Bu rivayette İmam bir yandan bulutlu günlerde güneşin yararlı aydınlığı, sıcaklığı ve ışınlarına işaret ederken diğer yandan da güneşli günlerdeki yararlanma oranının az olduğuna değiniyor.
Güneş’in bulutların arkasında olup olmamasının hiç bir etkisi yoktur. Güneş her iki durumda da çekim gücüne, ışığa ve ısıya sahiptir. Sadece azalıp çoğalma söz konusudur. Elbette ki güneşin bulutların arkasında olmadığı durumda ışık ve ısısı daha fazla yere ulaşabilir ve herkes de bunu görebilir, ama güneşten umulan önemli ve hayati faydalar bulutların arkasında kaldığı durumda da mevcuttur. Güneşli günlerde insanların güneşten daha az yararlandıkları gibi İmam Mehdi’nin -as- zuhurunda da o hazretin varlığının bereketleri daha da fazla olacaktır.
Tebersi, İhticac kitabında hz. İmam Mehdi’den -as- Şeyh Müfid’e yazdıkları bir mektubu aktarıyor. Mektubun bazı bölümlerinde şöyle okuyoruz:
Bismillahirrahmanirrahim
Ey dinde ihlaslı ve bizim hakkımızda yakine ermiş dost! Selam olsun sana. Kendisinden başka İlah olmayan Allah’a hamd ediyor ve O’ndan, efendimiz, mevlamız ve Peygamberimiz olan Muhammed’e ve onun pâk Ehl-i Beyt’ine salat ve rahmet diliyoruz….sizin durumunuzdan haberdarız, durumunuz bize gizli değildir. ...Biz, sizi gözetmekte ihmalkârlık etmiyoruz, sizi unutmamışız da. Eğer böyle olmasaydı, musibetler belinizi büker ve düşmanlar kökünüzü kazırdı. Öyleyse, Allah’tan çekinin. Size yönelen fitnelerden sizi kurtarmamız için, bize destek olun. Öyle bir fitne ki, eceli yaklaşan onda helak olur, arzusuna yetişen ondan korunur. O fitne, hareketimizin yakınlaşmasının nişanesi, ve emrimizle onun haberini yaymanızdır. Müşrikler istemese de Allah nurunu tamamlayacaktır. (Saf suresinin 8. Ayetine işaret ediliyor: وَ اللَّهُ مُتِمُّ نُورِهِ)
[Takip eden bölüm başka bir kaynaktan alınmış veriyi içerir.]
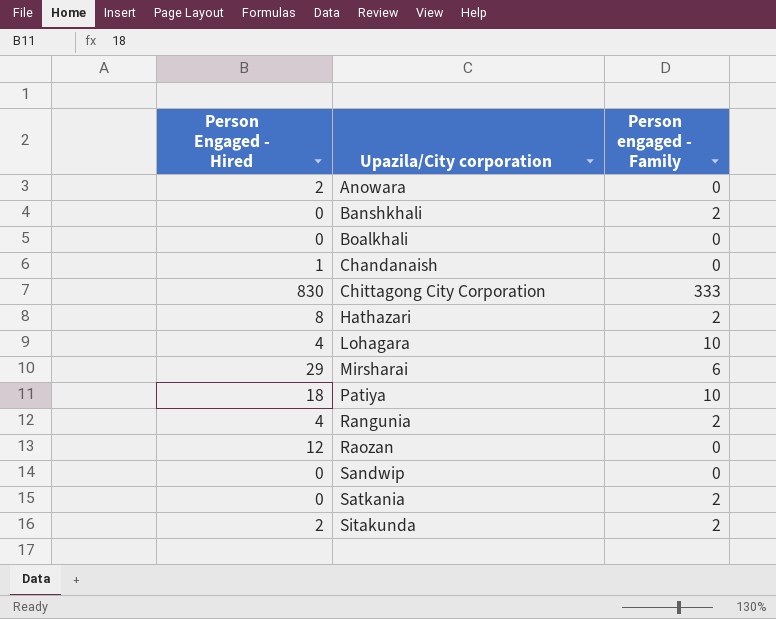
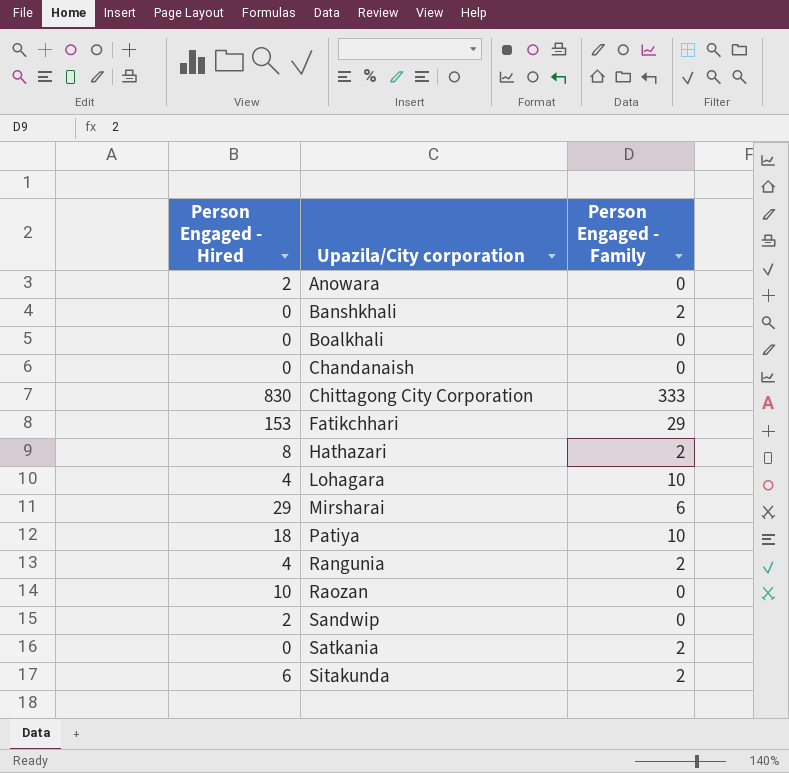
column name: Person engaged - Family -> Person Engaged - Family
Chandanaish | Person Engaged - Hired: 1 -> 0
row Fatikchhari: none -> 153 | 29
Raozan | Person Engaged - Hired: 12 -> 10
Sandwip | Person Engaged - Hired: 0 -> 2
Sitakunda | Person Engaged - Hired: 2 -> 6

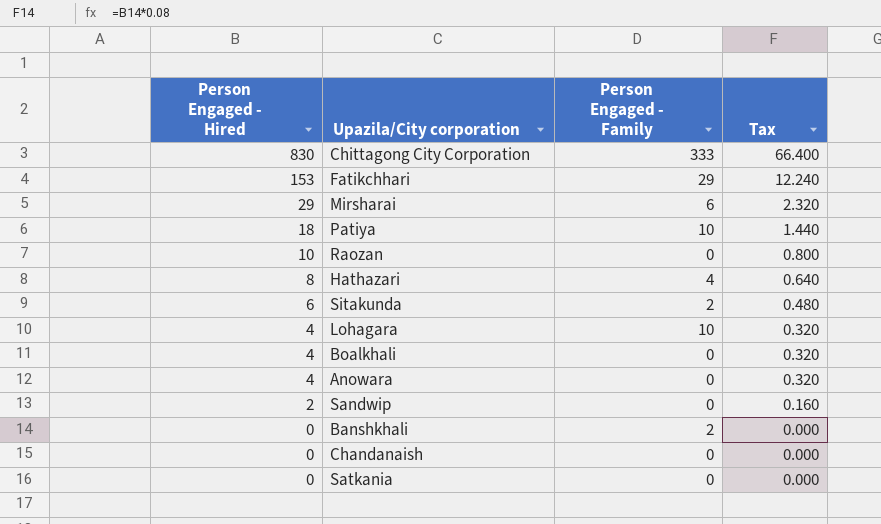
row order: Upazila/City corporation ascending -> Person Engaged - Hired descending
column Tax | formula: none -> [Person Engaged - Hired] * 0.08
row Rangunia: 4 | 2 -> none
Hathazari | Person Engaged - Family: 2 -> 4
Boalkhali | Person Engaged - Hired: 0 -> 4
Anowara | Person Engaged - Hired: 2 -> 4
Satkania | Person Engaged - Family: 2 -> 0

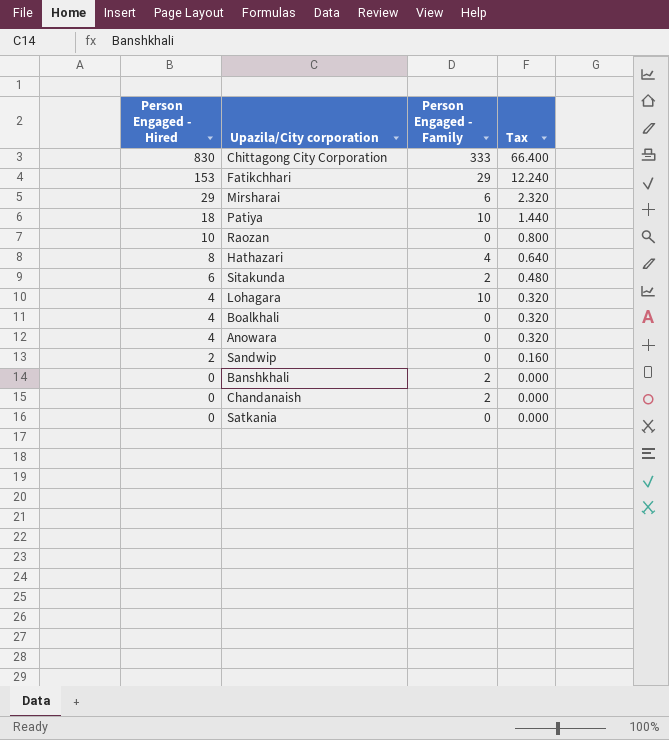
Chandanaish | Person Engaged - Family: 0 -> 2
Dünyaya vaadedilen kurtarıcıyı tanımak ve ona gönül bağlamak insanların kalplerine hayat kaynağıdır. Hz. Mehdi -as- mükemmel bir insan olarak kemalin sembolü ve yüce Allah’ın mübarek adı olması nedeni ile tüm bereketlere sahiptir ve tek başına tıpkı su gibi hayat verir. Hz. Mehdi -as- zuhur etmesi ile ölü gönüllere ve topraklara hayat verir.
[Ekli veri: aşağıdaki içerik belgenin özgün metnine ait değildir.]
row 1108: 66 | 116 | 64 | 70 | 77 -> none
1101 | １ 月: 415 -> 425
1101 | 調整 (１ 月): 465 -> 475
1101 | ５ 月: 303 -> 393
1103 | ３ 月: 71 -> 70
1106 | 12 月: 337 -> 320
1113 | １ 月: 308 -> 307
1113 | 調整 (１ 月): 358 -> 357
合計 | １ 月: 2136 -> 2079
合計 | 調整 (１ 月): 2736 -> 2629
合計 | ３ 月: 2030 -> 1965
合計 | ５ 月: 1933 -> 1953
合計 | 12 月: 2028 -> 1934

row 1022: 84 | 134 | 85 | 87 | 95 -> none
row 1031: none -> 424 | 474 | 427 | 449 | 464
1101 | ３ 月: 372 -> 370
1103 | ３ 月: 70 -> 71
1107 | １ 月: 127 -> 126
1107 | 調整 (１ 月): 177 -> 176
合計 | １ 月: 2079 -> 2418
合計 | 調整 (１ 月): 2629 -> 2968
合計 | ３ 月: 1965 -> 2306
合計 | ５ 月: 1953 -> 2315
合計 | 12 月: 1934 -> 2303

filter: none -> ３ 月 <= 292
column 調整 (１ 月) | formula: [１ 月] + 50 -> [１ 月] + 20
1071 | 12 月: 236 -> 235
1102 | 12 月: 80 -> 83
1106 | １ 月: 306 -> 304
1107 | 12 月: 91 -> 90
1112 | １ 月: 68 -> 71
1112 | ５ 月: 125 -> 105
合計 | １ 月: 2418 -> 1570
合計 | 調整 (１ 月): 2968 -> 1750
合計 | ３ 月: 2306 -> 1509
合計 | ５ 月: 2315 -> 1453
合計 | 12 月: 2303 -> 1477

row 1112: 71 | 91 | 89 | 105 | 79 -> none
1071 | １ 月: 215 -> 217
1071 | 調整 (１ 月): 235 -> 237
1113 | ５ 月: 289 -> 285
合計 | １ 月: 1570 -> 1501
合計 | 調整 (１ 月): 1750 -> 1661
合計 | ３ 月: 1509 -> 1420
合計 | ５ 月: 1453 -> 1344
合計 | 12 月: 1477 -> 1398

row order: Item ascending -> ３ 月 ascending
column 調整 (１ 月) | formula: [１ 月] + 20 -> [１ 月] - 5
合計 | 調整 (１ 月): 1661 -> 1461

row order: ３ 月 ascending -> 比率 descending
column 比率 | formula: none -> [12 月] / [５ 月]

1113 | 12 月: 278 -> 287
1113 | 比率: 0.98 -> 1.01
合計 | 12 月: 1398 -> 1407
Hz. Mehdi’ye -as- inanmak, kurtuluşu beklemek ve onun zuhurunu gözlemek, insanlara büyük bir ümit vermektedir. Bu ümit, başarı ve ilerlemede en büyük etkenlerden biridir. Hz. Mehdi’nin -as- zuhuruna inanmanın, gönüllerdeki ümidi canlı tutması, titrek kalplere huzur vermesi, maddeciliğin hakim olduğu bu karanlık dönemde müminleri inançlarında sabit kılması, hayırseverleri iş ve faaliyetlere itmesi, yenilgi ruhunu yok etmesi, insanları tevhid hükümetini kurarak, zulmü tamamen yok edecek bir inkılap hazırlığı içinde olmaya sevk etmesi, hedef yolunda çalışmaya, nefis tezkiyesi ve ilahi öğretilerle ilgilenmeye ve zuhur için gerekli şartları oluşturmaya teşvik etmesi, tartışma götürmez bir gerçektir.
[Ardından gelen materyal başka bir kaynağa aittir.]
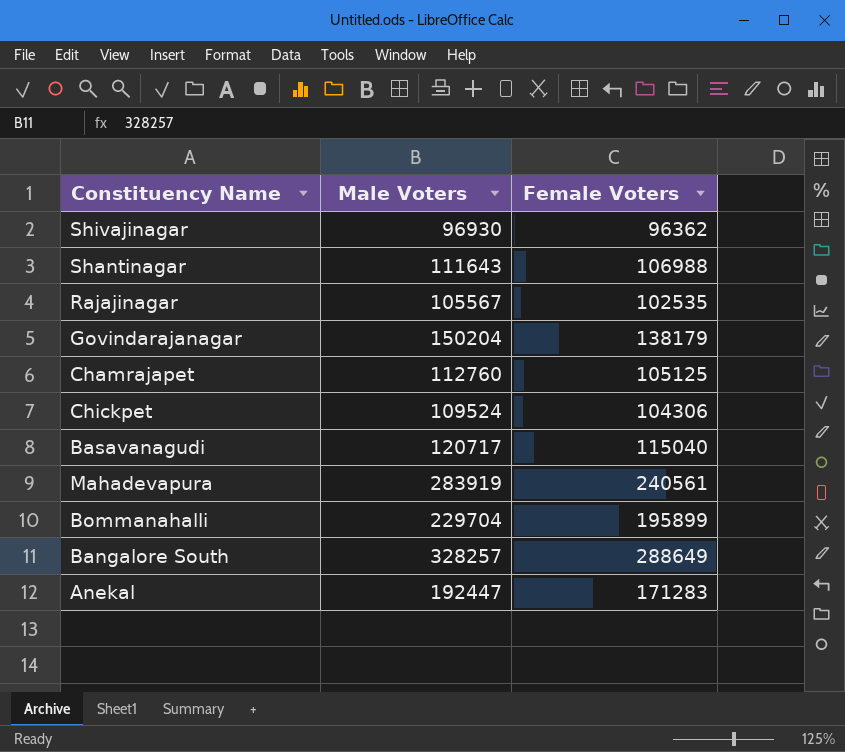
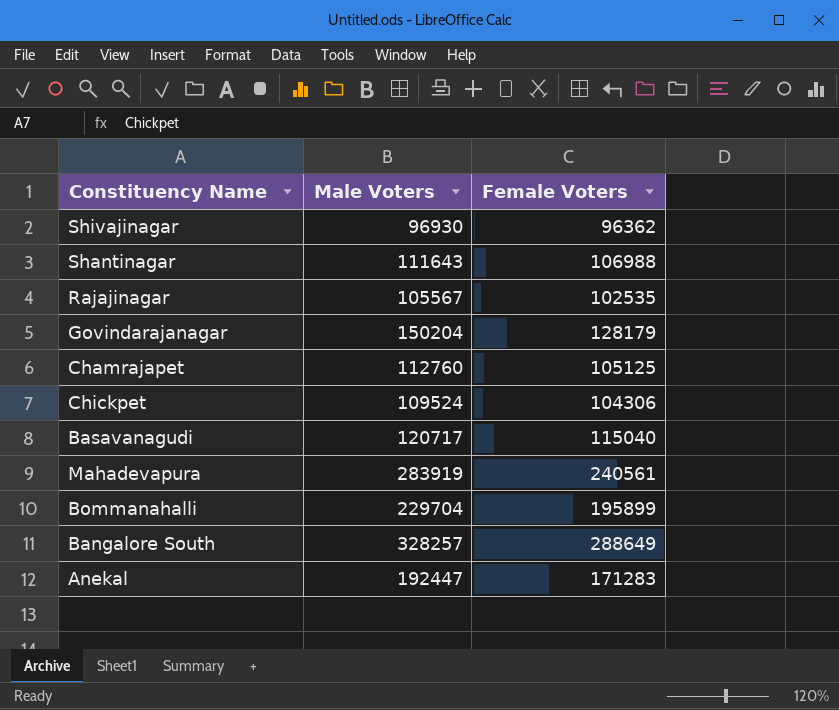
Govindarajanagar | Female Voters: 138179 -> 128179

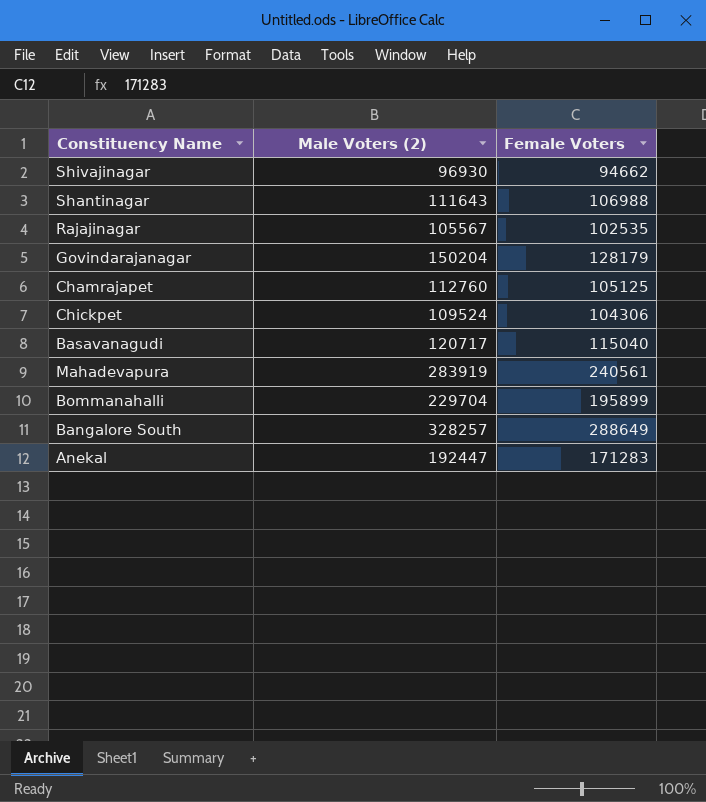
column name: Male Voters -> Male Voters (2)
Shivajinagar | Female Voters: 96362 -> 94662

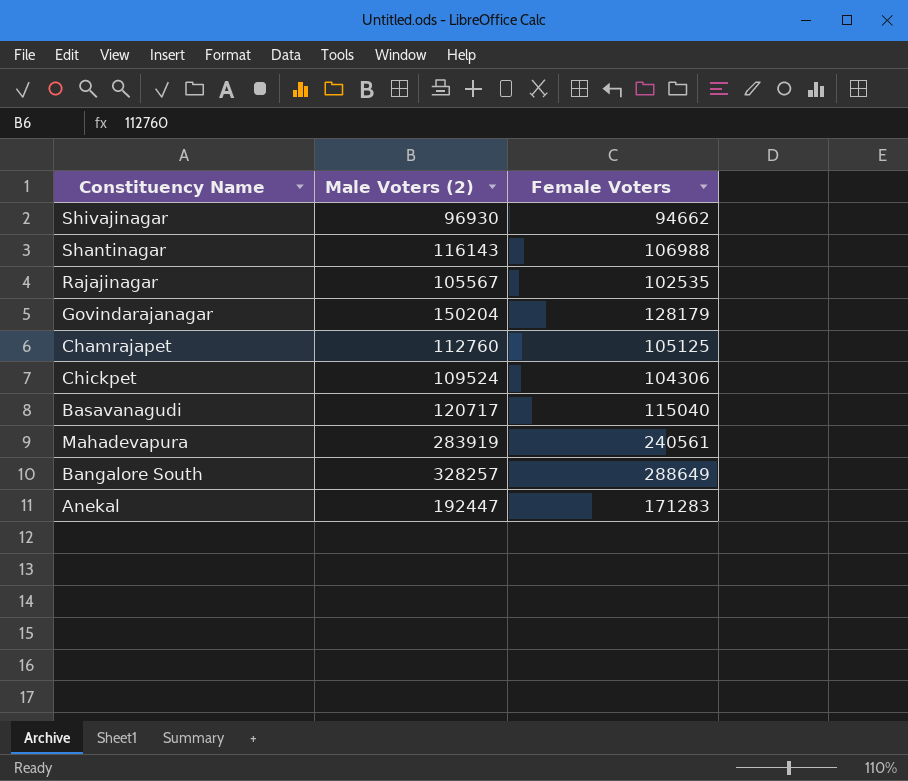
row Bommanahalli: 229704 | 195899 -> none
Shantinagar | Male Voters (2): 111643 -> 116143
İşte bu yüzden, Ehl-i Beyt’ten nakledilen hadislerde, kurtuluşu beklemek en büyük ibadetlerden biri ve hak yolunda şahadete denk sayılmıştır. Nitekim İmam Cafer Sadık -as- şöyle buyurmuştur: “ Her kim, biz Ehl-i Beyt’in velayetiyle kurtuluşu bekler bir halde ölürse, Kaim’in (Mehdi’nin) ordusunda yer alan kimse gibidir.
Hz. Ali -as- da şöyle buyurmuştur: “ Bizim devletimizi bekleyen kimse Allah yolunda kanını döken ve canını veren kimse gibidir.